** PROVIDED ENTRIES **
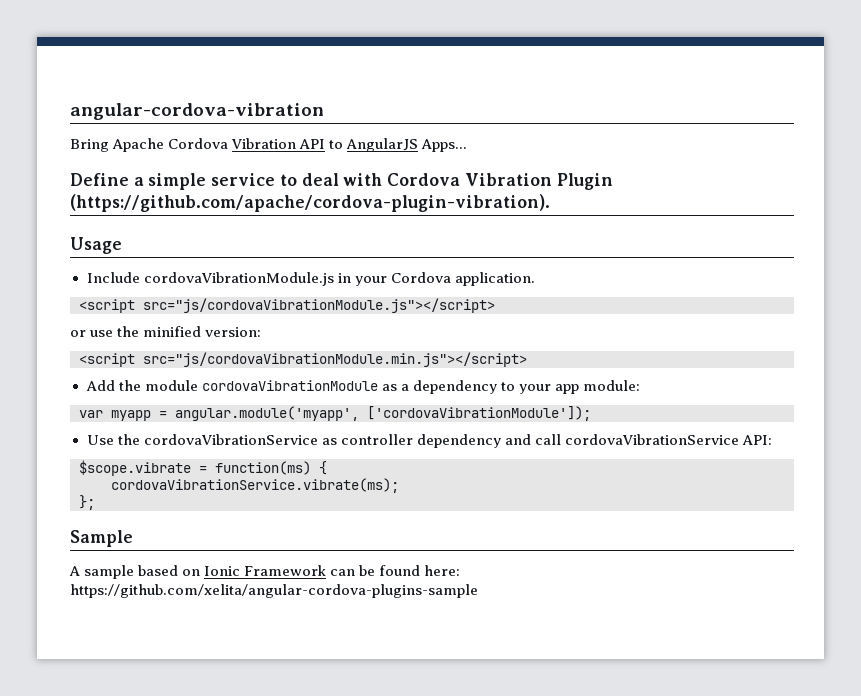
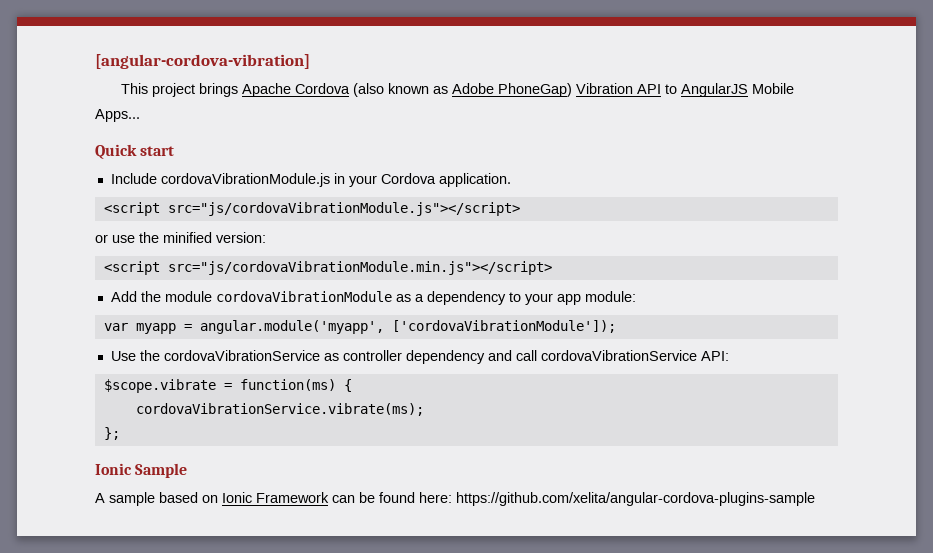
[70,103,324,120] [70,138,229,152] angular-cordova-vibration // Bring Apache Cordova -> [95,54,310,69] [120,83,572,97] [angular-cordova-vibration] // This project brings Apache Cordova (also known as Adobe PhoneGap)
(419, 145) none -> [751,83,794,94] Mobile
[70,173,613,190] [70,194,550,212] [70,237,122,254] Define a simple service to deal with Cordova Vibration Plugin (https://github.com/apache/cordova-plugin-vibration). // Usage -> [95,144,175,159] Quick start
(95, 502) none -> [95,463,132,475] Ionic

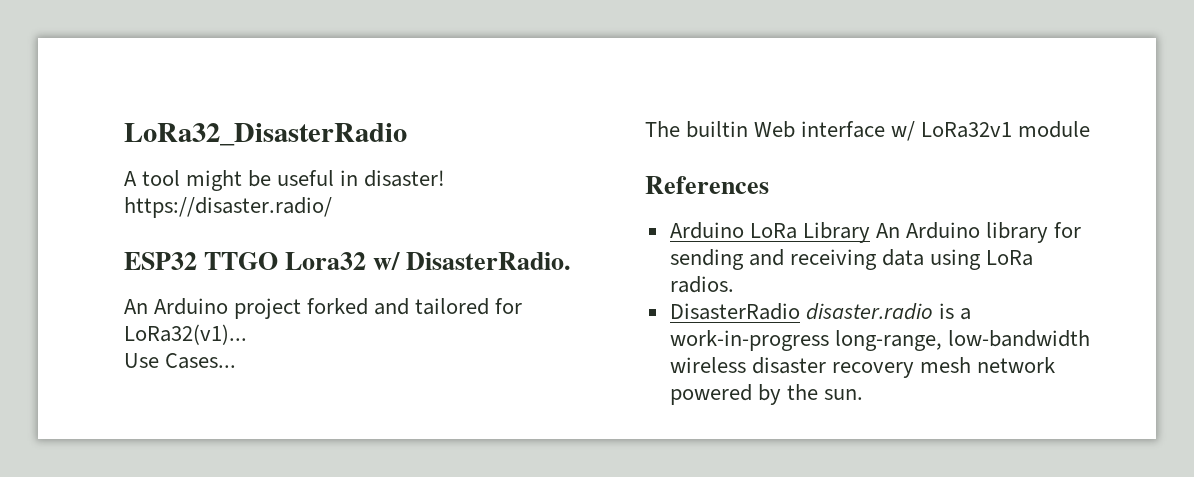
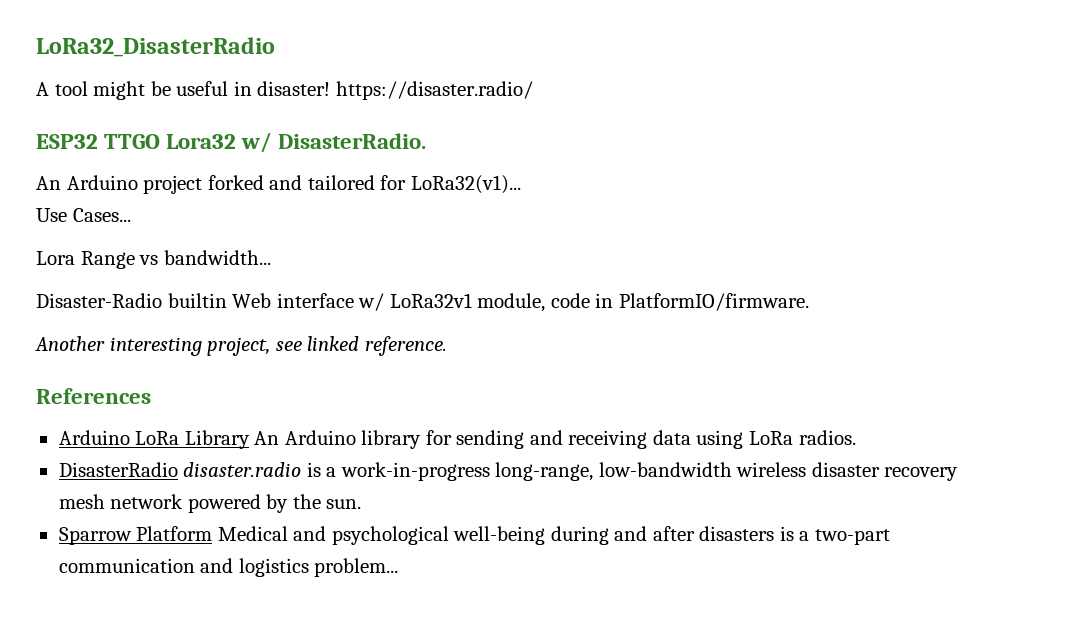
[645,121,680,137] The -> [36,250,271,269] [36,293,162,308] Lora Range vs bandwidth... // Disaster-Radio
[1018,121,1091,138] module -> [477,293,809,312] [35,336,447,356] module, code in PlatformIO/firmware. // Another interesting project, see linked reference.
(863, 394) none -> [58,526,890,545] [58,558,399,577] // Sparrow Platform Medical and psychological well-being during and after disasters is a two-part communication and logistics problem...

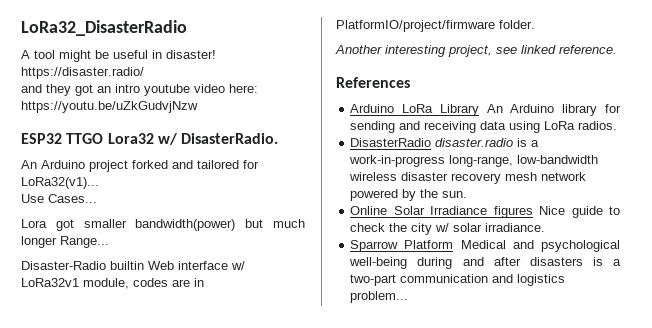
(533, 90) none -> [21,84,258,96] [21,101,198,113] // and they got an intro youtube video here: https://youtu.be/uZkGudvjNzw
[80,250,271,269] Range vs bandwidth... -> [55,219,305,231] [21,236,109,248] got smaller bandwidth(power) but much longer Range...
[550,293,809,311] code in PlatformIO/firmware. -> [133,278,204,287] [336,20,535,32] codes are in PlatformIO/project/firmware folder.
(362, 504) none -> [350,206,620,218] [350,223,546,235] // Online Solar Irradiance figures Nice guide to check the city w/ solar irradiance.

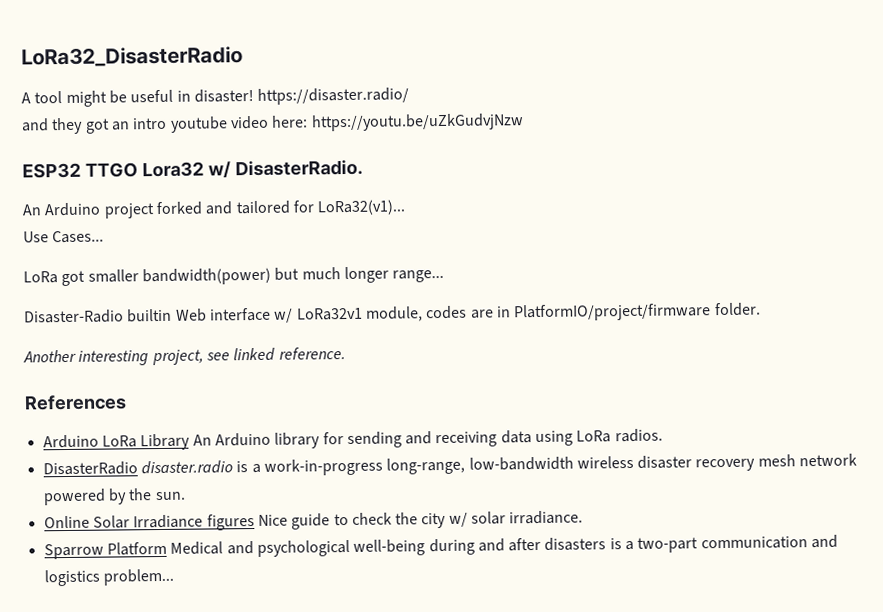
[21,219,47,228] Lora -> [23,271,58,284] LoRa
[60,236,109,248] Range... -> [392,269,445,283] range...

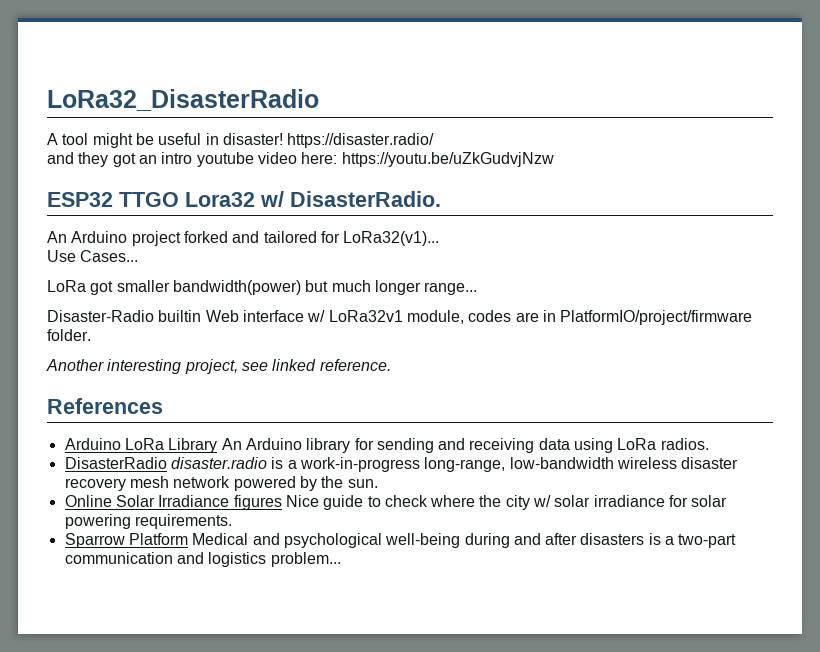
(392, 518) none -> [430,495,476,507] where
[509,510,584,525] irradiance. -> [593,495,728,507] [64,514,232,529] irradiance for solar powering requirements.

** WHAT THE TASK REQUIRES **
Leaving the images out, print the records above exactly.

** RESULT BELOW **
[70,103,324,120] [70,138,229,152] angular-cordova-vibration // Bring Apache Cordova -> [95,54,310,69] [120,83,572,97] [angular-cordova-vibration] // This project brings Apache Cordova (also known as Adobe PhoneGap)
(419, 145) none -> [751,83,794,94] Mobile
[70,173,613,190] [70,194,550,212] [70,237,122,254] Define a simple service to deal with Cordova Vibration Plugin (https://github.com/apache/cordova-plugin-vibration). // Usage -> [95,144,175,159] Quick start
(95, 502) none -> [95,463,132,475] Ionic

[645,121,680,137] The -> [36,250,271,269] [36,293,162,308] Lora Range vs bandwidth... // Disaster-Radio
[1018,121,1091,138] module -> [477,293,809,312] [35,336,447,356] module, code in PlatformIO/firmware. // Another interesting project, see linked reference.
(863, 394) none -> [58,526,890,545] [58,558,399,577] // Sparrow Platform Medical and psychological well-being during and after disasters is a two-part communication and logistics problem...

(533, 90) none -> [21,84,258,96] [21,101,198,113] // and they got an intro youtube video here: https://youtu.be/uZkGudvjNzw
[80,250,271,269] Range vs bandwidth... -> [55,219,305,231] [21,236,109,248] got smaller bandwidth(power) but much longer Range...
[550,293,809,311] code in PlatformIO/firmware. -> [133,278,204,287] [336,20,535,32] codes are in PlatformIO/project/firmware folder.
(362, 504) none -> [350,206,620,218] [350,223,546,235] // Online Solar Irradiance figures Nice guide to check the city w/ solar irradiance.

[21,219,47,228] Lora -> [23,271,58,284] LoRa
[60,236,109,248] Range... -> [392,269,445,283] range...

(392, 518) none -> [430,495,476,507] where
[509,510,584,525] irradiance. -> [593,495,728,507] [64,514,232,529] irradiance for solar powering requirements.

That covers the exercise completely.